A subset of samples from the repository were used in this study
The samples selected for inclusion in this paper were samples from folks who reported cannabis use in the last 14 days
88% reported at least daily use (This is important to remember!)
64% used inhalation as their primary consumption method
A few important technical notes:
The limit of detection for the quantitative analysis: > 1ng/mL (as compared to > 5ng/mL in Baker, 2018).
This study examined single milk samples from individuals. Unlike Baker 2018, there was no dosing with cannabis to determine THC levels. The time since last consumption was self-reported and these data were used to evaluate (and demonstrate) a relationship between time of last consumption and THC levels.
This research was looking to describe concentrations of the psychoactive cannabis molecules in addition to two other well-known cannabinoids found commonly in cannabis products. It is important to distinguish this from the scenario in which parents or infants are tested for exposure to cannabis. IN this detection situation, THC is not the molecule being measured. Instead, COOH-THC is the molecule used in the detection of the exposure to cannabis. This research did not look for COOH-THC. For more information on the molecules involved in the metabolism and detection of cannabis in humans, please check out our Molecules 101 fact sheet.
20/54 samples did not show any detectable THC
When THC was detected (n = 34), the median milk THC concentration = 9.47 ng/mL (range = 1.01 – 323)
11-OH-THC was detected in 5 samples
CBD was detected in 5 samples
CBN was not detected in any samples
In 76.5% of the samples with detectable THC, exclusive inhalation was the method of consumption (vs 36.8% in the no THC samples)
Calculated a ½ life of ~ 27 hours
The longest duration between last use and THC detection was 6 days. This was seen in only one sample.
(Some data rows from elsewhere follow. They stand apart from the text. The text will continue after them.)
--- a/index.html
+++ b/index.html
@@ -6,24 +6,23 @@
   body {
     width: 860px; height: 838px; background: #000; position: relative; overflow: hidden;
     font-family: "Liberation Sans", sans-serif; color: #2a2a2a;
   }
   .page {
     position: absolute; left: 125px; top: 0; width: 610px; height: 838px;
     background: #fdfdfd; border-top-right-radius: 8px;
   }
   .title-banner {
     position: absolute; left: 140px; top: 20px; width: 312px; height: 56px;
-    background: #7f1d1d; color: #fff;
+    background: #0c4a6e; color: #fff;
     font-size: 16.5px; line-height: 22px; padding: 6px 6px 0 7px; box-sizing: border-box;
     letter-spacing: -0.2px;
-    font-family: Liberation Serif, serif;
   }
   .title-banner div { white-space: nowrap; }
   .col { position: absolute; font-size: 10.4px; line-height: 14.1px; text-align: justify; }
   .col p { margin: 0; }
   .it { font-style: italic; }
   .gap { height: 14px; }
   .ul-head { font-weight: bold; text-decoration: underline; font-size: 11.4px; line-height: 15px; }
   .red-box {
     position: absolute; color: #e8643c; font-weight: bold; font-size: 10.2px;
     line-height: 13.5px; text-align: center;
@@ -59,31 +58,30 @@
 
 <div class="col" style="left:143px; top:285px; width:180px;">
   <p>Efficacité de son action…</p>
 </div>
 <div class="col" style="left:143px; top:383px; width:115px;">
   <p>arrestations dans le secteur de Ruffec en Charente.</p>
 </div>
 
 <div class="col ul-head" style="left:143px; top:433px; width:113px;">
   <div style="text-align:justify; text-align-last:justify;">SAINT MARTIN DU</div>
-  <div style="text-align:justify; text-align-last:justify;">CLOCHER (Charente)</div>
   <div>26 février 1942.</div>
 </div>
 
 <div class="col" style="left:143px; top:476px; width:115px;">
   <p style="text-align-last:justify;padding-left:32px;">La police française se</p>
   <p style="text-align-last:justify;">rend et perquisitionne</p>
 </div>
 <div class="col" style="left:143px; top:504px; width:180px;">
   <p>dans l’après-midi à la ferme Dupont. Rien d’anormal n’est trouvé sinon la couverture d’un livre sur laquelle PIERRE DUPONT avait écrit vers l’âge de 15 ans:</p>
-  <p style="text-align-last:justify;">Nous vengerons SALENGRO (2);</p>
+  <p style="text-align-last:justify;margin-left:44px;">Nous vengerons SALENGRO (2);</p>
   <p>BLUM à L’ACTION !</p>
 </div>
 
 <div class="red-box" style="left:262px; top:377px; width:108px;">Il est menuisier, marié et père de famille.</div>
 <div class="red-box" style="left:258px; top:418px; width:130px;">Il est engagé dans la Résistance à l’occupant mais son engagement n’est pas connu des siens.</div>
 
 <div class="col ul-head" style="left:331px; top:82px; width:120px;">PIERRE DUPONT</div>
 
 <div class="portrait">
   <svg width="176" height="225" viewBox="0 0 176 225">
Only one sample had all three molecules: THC, 11-OH-THC and CBD
This sample also had the highest level of THC detected in this study = 323 ng/mL
The sample with the highest CBD had no detectable THC (11-OH-THC was detected)
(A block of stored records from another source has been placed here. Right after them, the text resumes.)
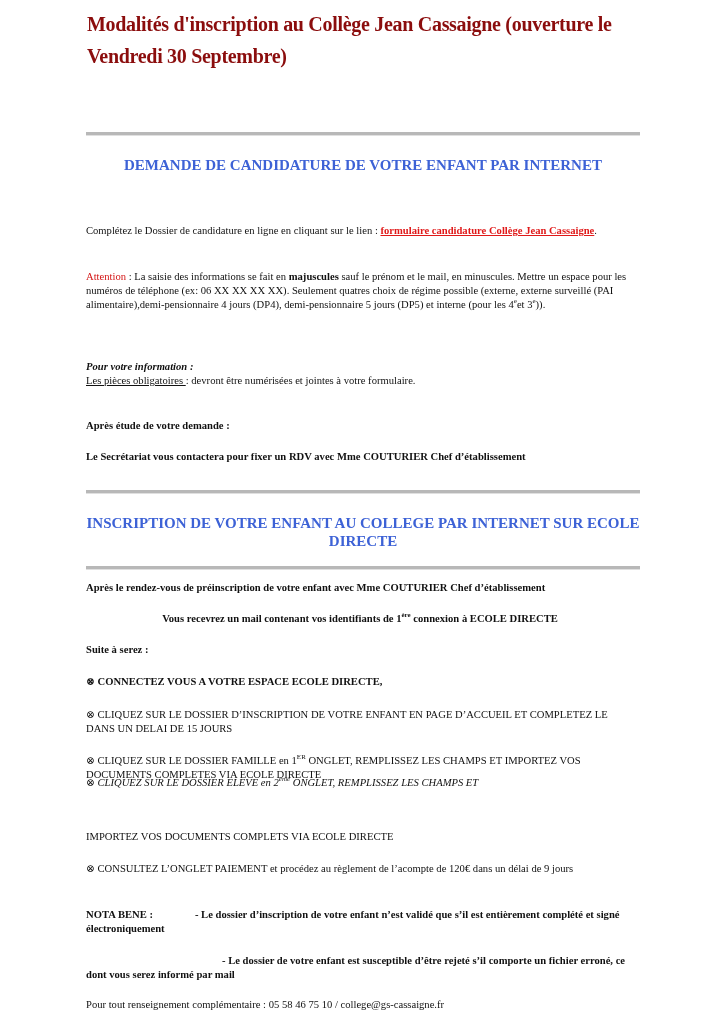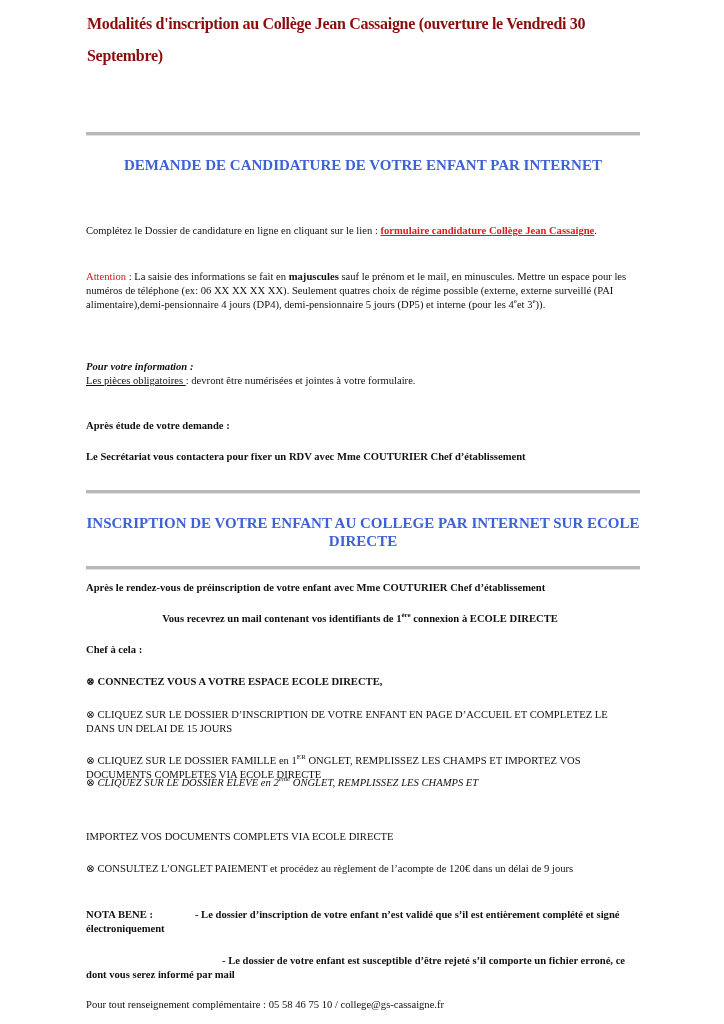--- a/index.html
+++ b/index.html
@@ -4,21 +4,21 @@
   <style>
     html, body { margin: 0; padding: 0; background: #ffffff; }
     body {
       width: 724px; height: 1024px; position: relative; overflow: hidden;
       font-family: "Liberation Serif", "DejaVu Serif", serif;
       color: #111111;
     }
     .abs { position: absolute; }
     .title {
       left: 87px; top: 8px; width: 560px;
-      font-size: 16px; line-height: 32px; font-weight: bold;
+      font-size: 20px; line-height: 32px; font-weight: bold;
       color: #8b0d0d;
       letter-spacing: -0.3px;
     }
     .rule {
       left: 86px; width: 554px; height: 3px;
       background: #b8b8b8;
       border-bottom: 1px solid #e0e0e0;
     }
     .section-heading {
       left: 86px; width: 554px; text-align: center;
@@ -70,21 +70,21 @@
 <div class="abs section-heading" style="top:514px;">INSCRIPTION DE VOTRE ENFANT AU COLLEGE PAR INTERNET  SUR  ECOLE DIRECTE</div>
 
 <div class="abs rule" style="top:566px;"></div>
 
 <div class="abs p bold" style="top:581px;">Après le rendez-vous de préinscription de votre enfant avec Mme COUTURIER Chef d’établissement</div>
 
 <div class="abs p bold center" style="top:612px;">
   <span>Vous recevrez un mail contenant vos identifiants de 1</span><sup>ère</sup><span> connexion à ECOLE DIRECTE</span>
 </div>
 
-<div class="abs p bold" style="top:643px;">Chef à cela :</div>
+<div class="abs p bold" style="top:643px;">Suite à serez :</div>
 
 <div class="abs p bold" style="top:675px;">
   <span>⊗</span> <span>CONNECTEZ VOUS A VOTRE ESPACE ECOLE DIRECTE,</span>
 </div>
 
 <div class="abs p" style="top:708px;">
   <span>⊗</span> <span>CLIQUEZ SUR LE DOSSIER D’INSCRIPTION DE VOTRE ENFANT EN PAGE D’ACCUEIL ET COMPLETEZ LE DANS UN DELAI DE 15 JOURS</span>
 </div>
 
 <div class="abs p" style="top:754px;">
The cohort with no detectable THC had fewer daily users and a longer average time since the last use (53h vs 24h). This suggests that daily use increases THC levels in human milk and that time allows for the metabolism and subsequent decrease of THC levels.
See Figure 1 below for a visual of the relationship between time and THC levels. As time since last consumption increases, THC levels decrease. (Note: This paper used log concentrations for their analysis because the absolute amounts of THC were very low. This mathematical transformation allowed for numbers that were easier to analyze statistically.)
Incorporating 2018 data with the pre-existing literature. What can we say we know?
Nursing infants are exposed to an Relative Infant Dose of 2.5 (Baker, 2018), or, as stated in Bertrand 2018, “the estimated infant dose ingested would be 1000 times lower than the adult dose.” Remember, a baby is exposed to THC orally. The bioavailability of THC when consumed by mouth is between 1-5%.
There appears to be a curve for THC metabolism in human milk
The shape of the metabolic curve is quite consistent between individuals
The THC concentration at the peak of this curve varies dramatically between individuals
Peak THC levels may occur between 60 and 120 minutes after use
The half-life of THC in human milk is ~ 1d in daily users
THC detection and metabolism in human milk appears to vary dramatically between daily and more occasional users
Clinical advice should distinguish between these two types of users in both perspective and advice
So there you have it! My thoughts on the state of the science on cannabis and human milk.
I believe that 2018 provided us with some compelling data that can be used in personalized, clinical, conversations about cannabis and lactation. Whether we stand in the role of parent, practitioner or both, holding space for careful consideration of what we know, what we don’t know, and what we believe is essential. Centering these ideas help keep the conversation curious and empathetic - creating space for a non-judgemental risk/benefit analysis of cannabis use during breastfeeding In my view, that is the ideal conversation for this tricky topic.